There are strong arguments – including from within profession of economics – that growth indicators like the GDP and the concept of growth itself fail to capture these unfolding environmental and humanitarian challenges. Indeed they mask inequities and fail to register actual declines in well-being, even in the wealthiest of countries

There have been some attempts to move to a more complex set of national accounts.  Work is being undertaken in the EU and within the OECD to construct robust indices to better capture wellbeing: composite indices of elements overlooked in the GDP – the state of environment, social indicators and non-market exchanges. Following international initiatives, Australian researchers (Hamilton & Denniss, 2000) also constructed an alternative index, the “Genuine Progress Indicator” to remedy the deficiencies in the GDP and to measure changes in well being in Australia over the last 45 years. This analysis showed that GDP per person increased from $9 000 to $23 000 or 2.1% per annum over the period 1950-1995 but the GPI rose at a rate of only 1.3% from $9 000 to $16 000.  Of note is that fact that the GPI did not increase at all from late 70s i.e. in the last two decades. In other words, the benefits of economic growth to the society were fully offset by the costs. The principal contributors to this phenomenon were found to be the increasing levels of foreign debt, the costs of underemployment and overwork, the impact of environmental problems, the escalating cost of energy resource depletion and the failure to maintain the national capital stock. Similar results have been obtained in many developed countries.
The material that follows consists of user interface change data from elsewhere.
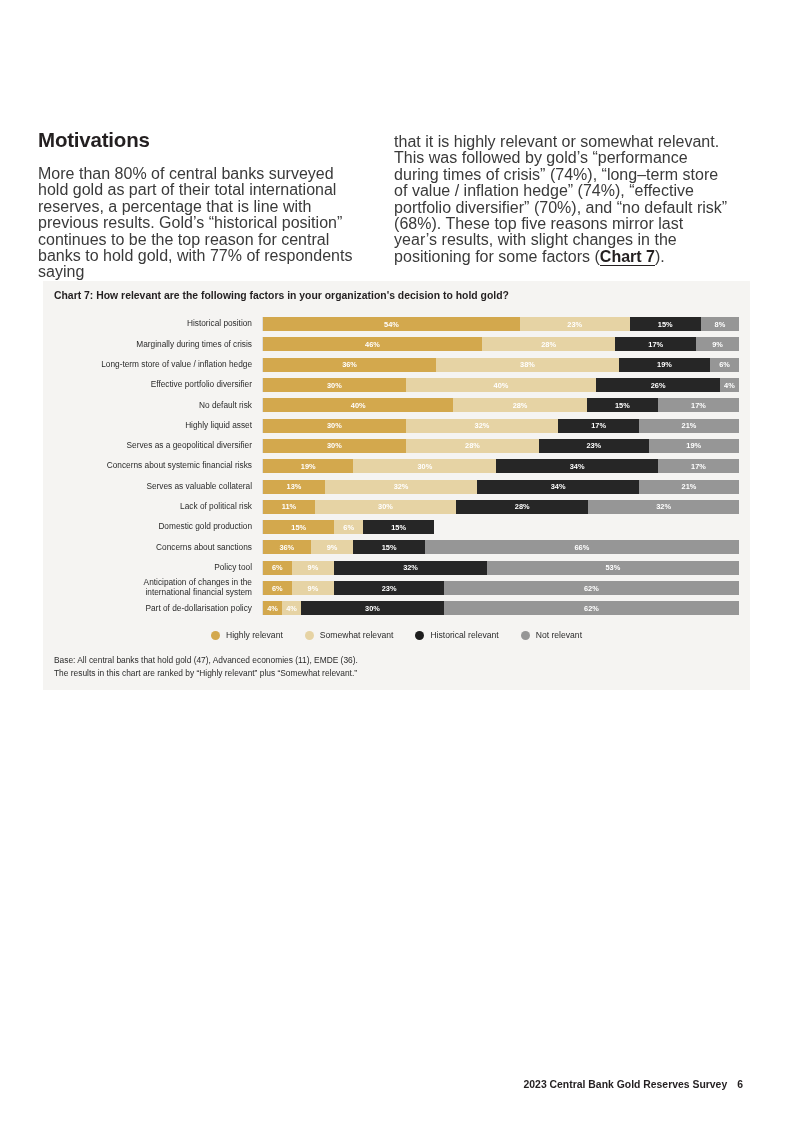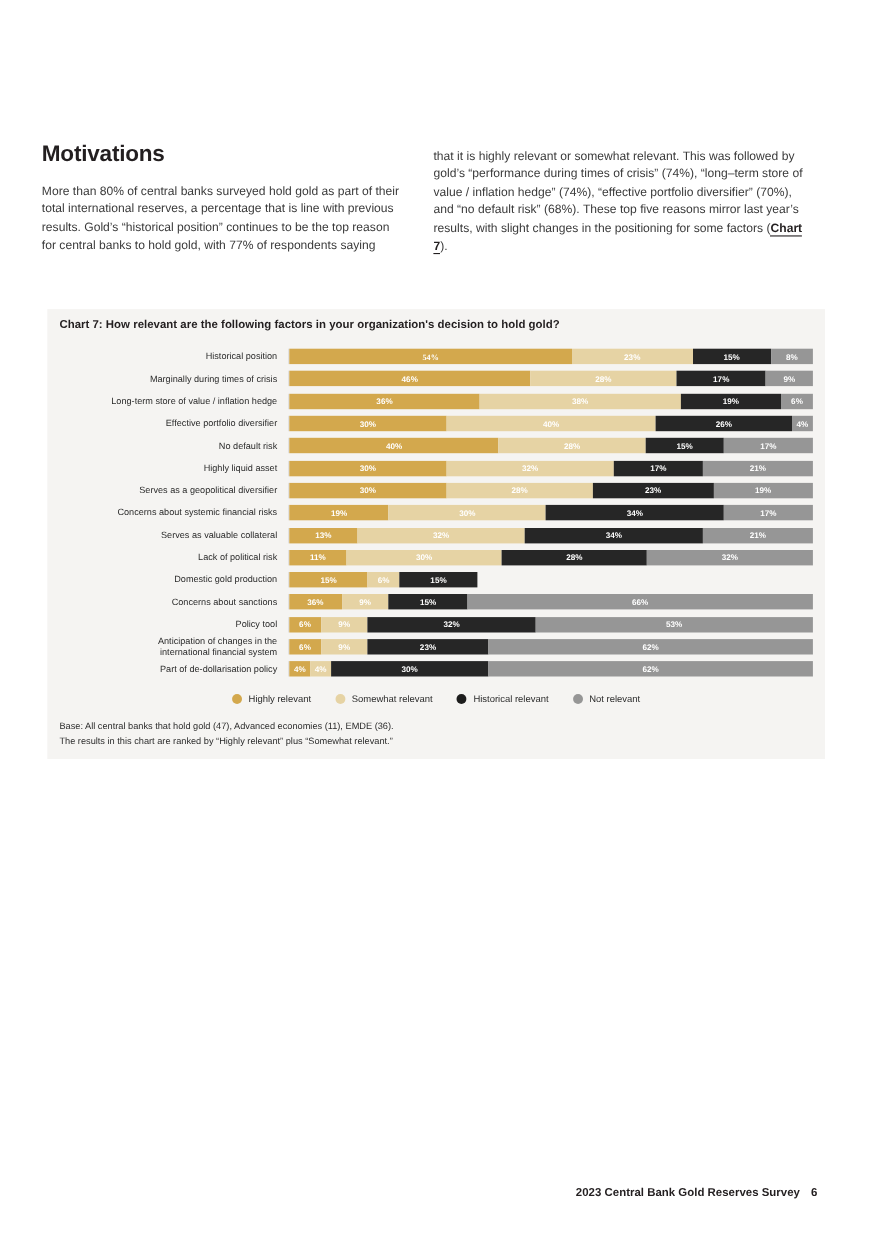--- a/index.html
+++ b/index.html
@@ -32,21 +32,21 @@
 
   h1.title {
     margin: 0 0 14px 0;
     font-size: 20.5px;
     font-weight: 700;
     letter-spacing: -0.2px;
     color: #231f20;
   }
   p.body-text {
     margin: 0;
-    font-size: 11px;
+    font-size: 16px;
     line-height: 16.4px;
     color: #3a3a3a;
     letter-spacing: 0.01px;
   }
   .chart-ref {
     font-weight: 700;
     color: #231f20;
     border-bottom: 1px solid #231f20;
   }
 
@@ -181,21 +181,21 @@
 
   <div class="chart-panel">
     <div class="chart-title">Chart 7: How relevant are the following factors in your organization's decision to hold gold?</div>
 
     <div class="chart-body" id="chart-rows">
         <div class="row">
           <div class="row-label">
             <span>Historical position</span>
           </div>
           <div class="bar-track">
-            <div class="seg s0" style="width: 54%; font-family: Liberation Serif, serif;">54%</div>
+            <div class="seg s0" style="width: 54%;">54%</div>
             <div class="seg s1" style="width: 23%;">23%</div>
             <div class="seg s2" style="width: 15%;">15%</div>
             <div class="seg s3" style="width: 8%;">8%</div>
           </div>
         </div>
         <div class="row">
           <div class="row-label">
             <span>Marginally during times of crisis</span>
           </div>
           <div class="bar-track">

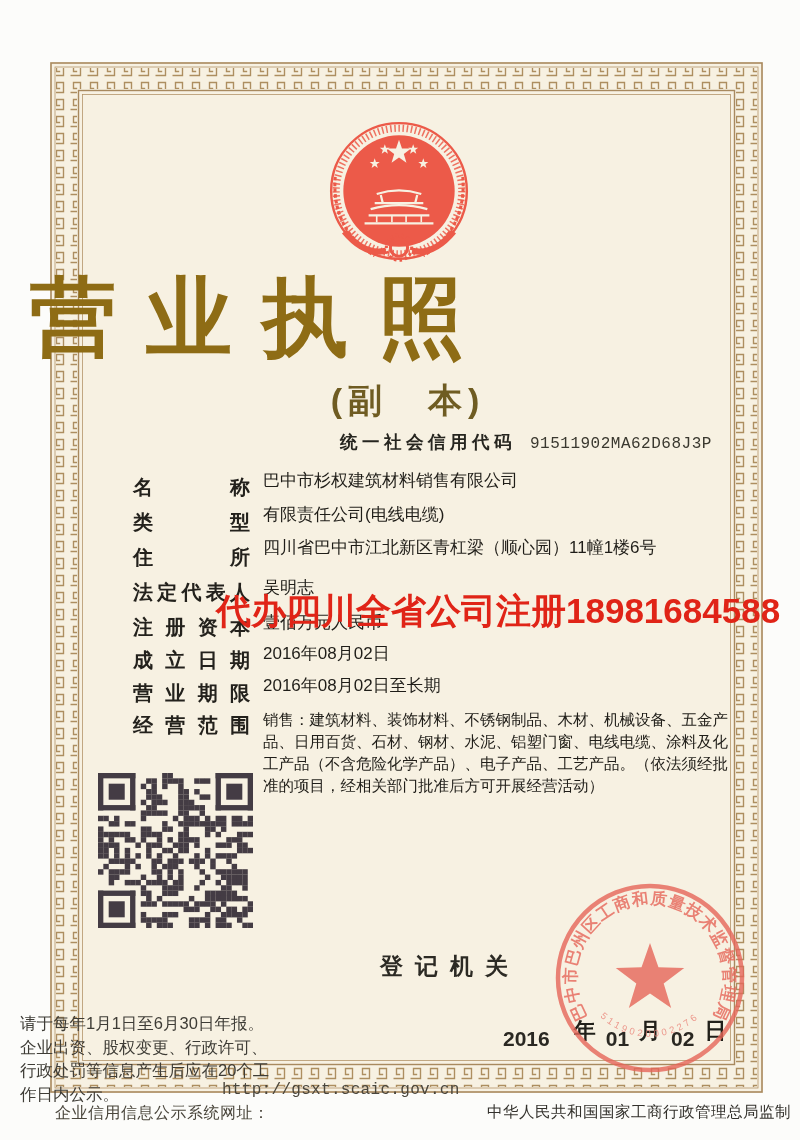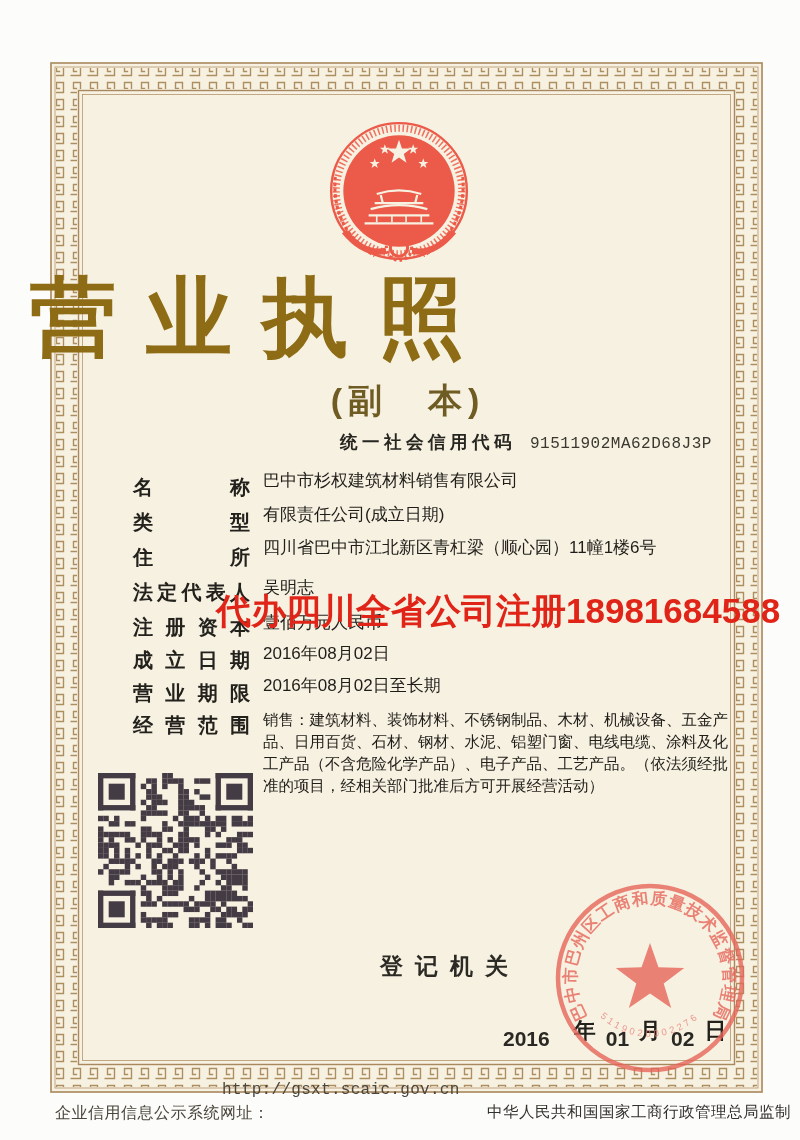--- a/index.html
+++ b/index.html
@@ -104,21 +104,21 @@
 
   <div class="code-row">
     <span class="code-label">统一社会信用代码</span>
     <span class="code-value">91511902MA62D68J3P</span>
   </div>
 
   <div class="f-label" style="top:476px">名称</div>
   <div class="f-value" style="top:470px">巴中市杉权建筑材料销售有限公司</div>
 
   <div class="f-label" style="top:511px">类型</div>
-  <div class="f-value" style="top:504px">有限责任公司(成立日期)</div>
+  <div class="f-value" style="top:504px">有限责任公司(电线电缆)</div>
 
   <div class="f-label" style="top:546px">住所</div>
   <div class="f-value" style="top:537px">四川省巴中市江北新区青杠梁（顺心园）11幢1楼6号</div>
 
   <div class="f-label" style="top:581px">法定代表人</div>
   <div class="f-value" style="top:577px">吴明志</div>
 
   <div class="f-label" style="top:616px">注册资本</div>
   <div class="f-value" style="top:612px">壹佰万元人民币</div>
 
@@ -494,17 +494,23 @@
 
   <div class="date-row">
     <span class="date-num y">2016</span>
     <span class="date-unit">年</span>
     <span class="date-num">01</span>
     <span class="date-unit">月</span>
     <span class="date-num">02</span>
     <span class="date-unit">日</span>
   </div>
 
+  <div class="notice">
+    <div>请于每年1月1日至6月30日年报。</div>
+    <div>企业出资、股权变更、行政许可、</div>
+    <div>行政处罚等信息产生后应在20个工</div>
+    <div>作日内公示。</div>
+  </div>
   <div class="pub-label">企业信用信息公示系统网址：</div>
   <div class="pub-url">http://gsxt.scaic.gov.cn</div>
   <div class="supervisor">中华人民共和国国家工商行政管理总局监制</div>
 
 </div>
 
 </body></html>

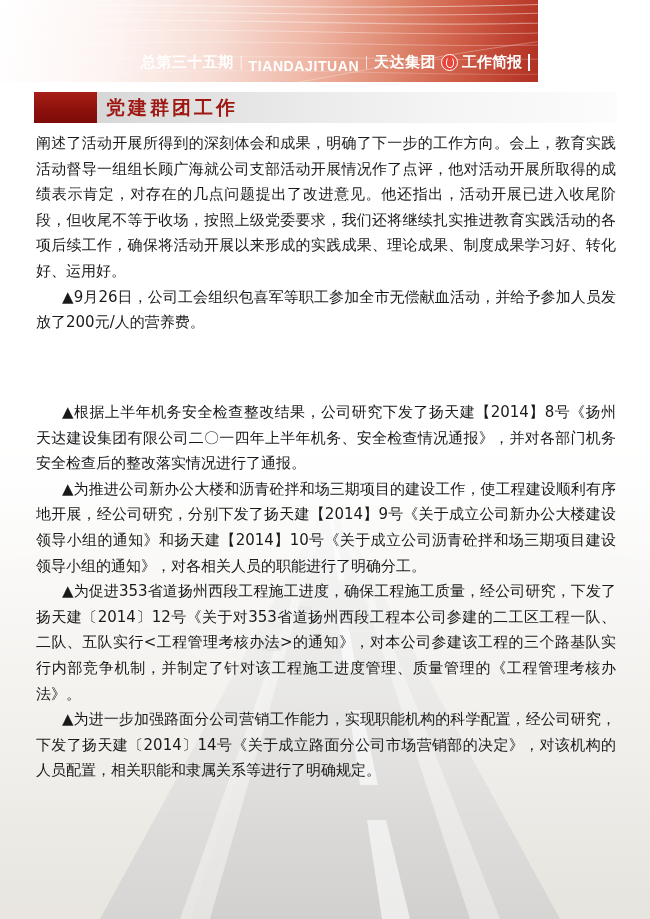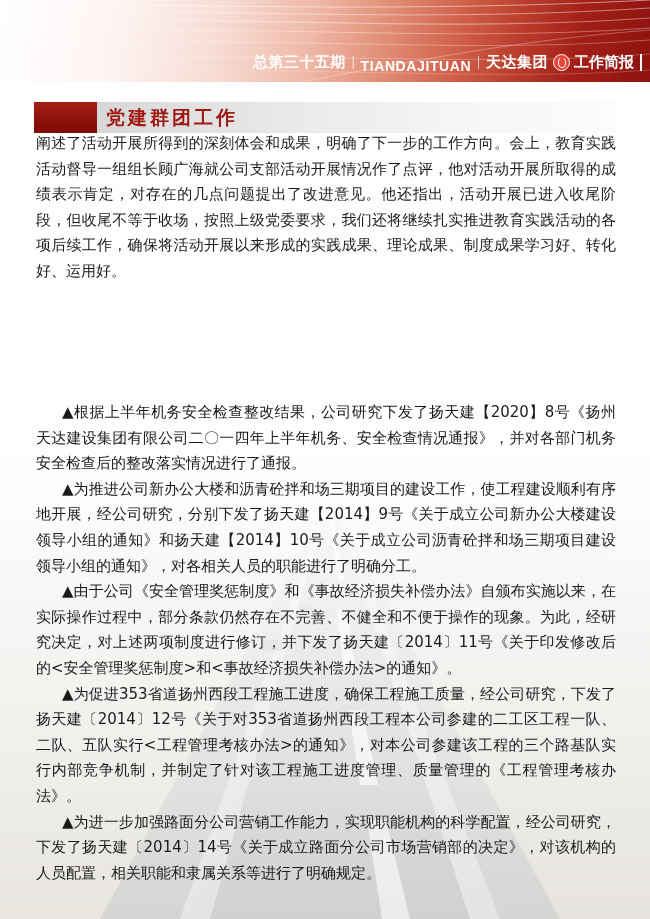--- a/index.html
+++ b/index.html
@@ -73,21 +73,21 @@
       rgba(255,255,255,0.74) 82%,
       rgba(255,255,255,0.66) 90%,
       rgba(255,255,255,0.58) 100%);
     z-index: 2;
   }
 
   
   .header {
     position: absolute;
     left: 0; top: 0;
-    width: 650px; height: 82px;
+    width: 538px; height: 82px;
     z-index: 5;
     overflow: hidden;
   }
   .header-bg {
     position: absolute;
     left: 0; top: 0;
     width: 650px; height: 82px;
     background: linear-gradient(100deg,
        #ffffff 0%,
        #fdf4f2 18%,
@@ -271,32 +271,32 @@
       <span class="ht-sep">|</span>
       <span class="ht-en">TIANDAJITUAN</span>
       <span class="ht-sep">|</span>
       <span class="ht-cn">天达集团</span>
       <span class="ht-logo"></span>
       <span class="ht-last">工作简报</span>
       <span class="ht-bar"></span>
     </div>
   </div>
 
-  <div class="section-head" style="top:102px;">
+  <div class="section-head" style="top:92px;">
     <div class="sh-grad"></div>
     <div class="sh-redblock"></div>
     <div class="sh-text">党建群团工作</div>
   </div>
 
   <div class="body-text" style="top:131px;">
     <p>阐述了活动开展所得到的深刻体会和成果，明确了下一步的工作方向。会上，教育实践活动督导一组组长顾广海就公司支部活动开展情况作了点评，他对活动开展所取得的成绩表示肯定，对存在的几点问题提出了改进意见。他还指出，活动开展已进入收尾阶段，但收尾不等于收场，按照上级党委要求，我们还将继续扎实推进教育实践活动的各项后续工作，确保将活动开展以来形成的实践成果、理论成果、制度成果学习好、转化好、运用好。</p>
+    <p class="indent">▲9月26日，公司工会组织包喜军等职工参加全市无偿献血活动，并给予参加人员发放了200元/人的营养费。</p>
   </div>
 
 
   <div class="body-text" style="top:400px;">
-    <p class="indent">▲根据上半年机务安全检查整改结果，公司研究下发了扬天建【2020】8号《扬州天达建设集团有限公司二〇一四年上半年机务、安全检查情况通报》，并对各部门机务安全检查后的整改落实情况进行了通报。</p>
+    <p class="indent">▲根据上半年机务安全检查整改结果，公司研究下发了扬天建【2014】8号《扬州天达建设集团有限公司二〇一四年上半年机务、安全检查情况通报》，并对各部门机务安全检查后的整改落实情况进行了通报。</p>
     <p class="indent">▲为推进公司新办公大楼和沥青砼拌和场三期项目的建设工作，使工程建设顺利有序地开展，经公司研究，分别下发了扬天建【2014】9号《关于成立公司新办公大楼建设领导小组的通知》和扬天建【2014】10号《关于成立公司沥青砼拌和场三期项目建设领导小组的通知》，对各相关人员的职能进行了明确分工。</p>
-    <p class="indent">▲由于公司《安全管理奖惩制度》和《事故经济损失补偿办法》自颁布实施以来，在实际操作过程中，部分条款仍然存在不完善、不健全和不便于操作的现象。为此，经研究决定，对上述两项制度进行修订，并下发了扬天建〔2014〕11号《关于印发修改后的&lt;安全管理奖惩制度&gt;和&lt;事故经济损失补偿办法&gt;的通知》。</p>
     <p class="indent">▲为促进353省道扬州西段工程施工进度，确保工程施工质量，经公司研究，下发了扬天建〔2014〕12号《关于对353省道扬州西段工程本公司参建的二工区工程一队、二队、五队实行&lt;工程管理考核办法&gt;的通知》，对本公司参建该工程的三个路基队实行内部竞争机制，并制定了针对该工程施工进度管理、质量管理的《工程管理考核办法》。</p>
     <p class="indent">▲为进一步加强路面分公司营销工作能力，实现职能机构的科学配置，经公司研究，下发了扬天建〔2014〕14号《关于成立路面分公司市场营销部的决定》，对该机构的人员配置，相关职能和隶属关系等进行了明确规定。</p>
   </div>
 
 </div>
 
 </body></html>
Economic growth does not appear to be the last word in improving the quality of our lives. On the contrary, it appears to be placing severe stress on our life support systems. As Lester Brown puts it (, we need a Plan B.



Dasgupta, P. (2010) Nature’s role in sustaining economic development, Philosophical Transactions of the Royal Society, 365 (1537), 5-11.

Hamilton, C., & Denniss, R (2000). Tracking Well-Being in Australia: The Genuine Progress Indicator 2000. Discussion Paper no 35, Australia Institute, Canberra.

Lubchenko, J. (1998). Entering the century of the environment, Science, 279, 492.

Schor, J. (2010). Plenitude: The New Economics of True Wealth. Melbourne: Scribe.

Speth, J. (2008). The Bridge at the Edge of the World. New Have: Yale University Press.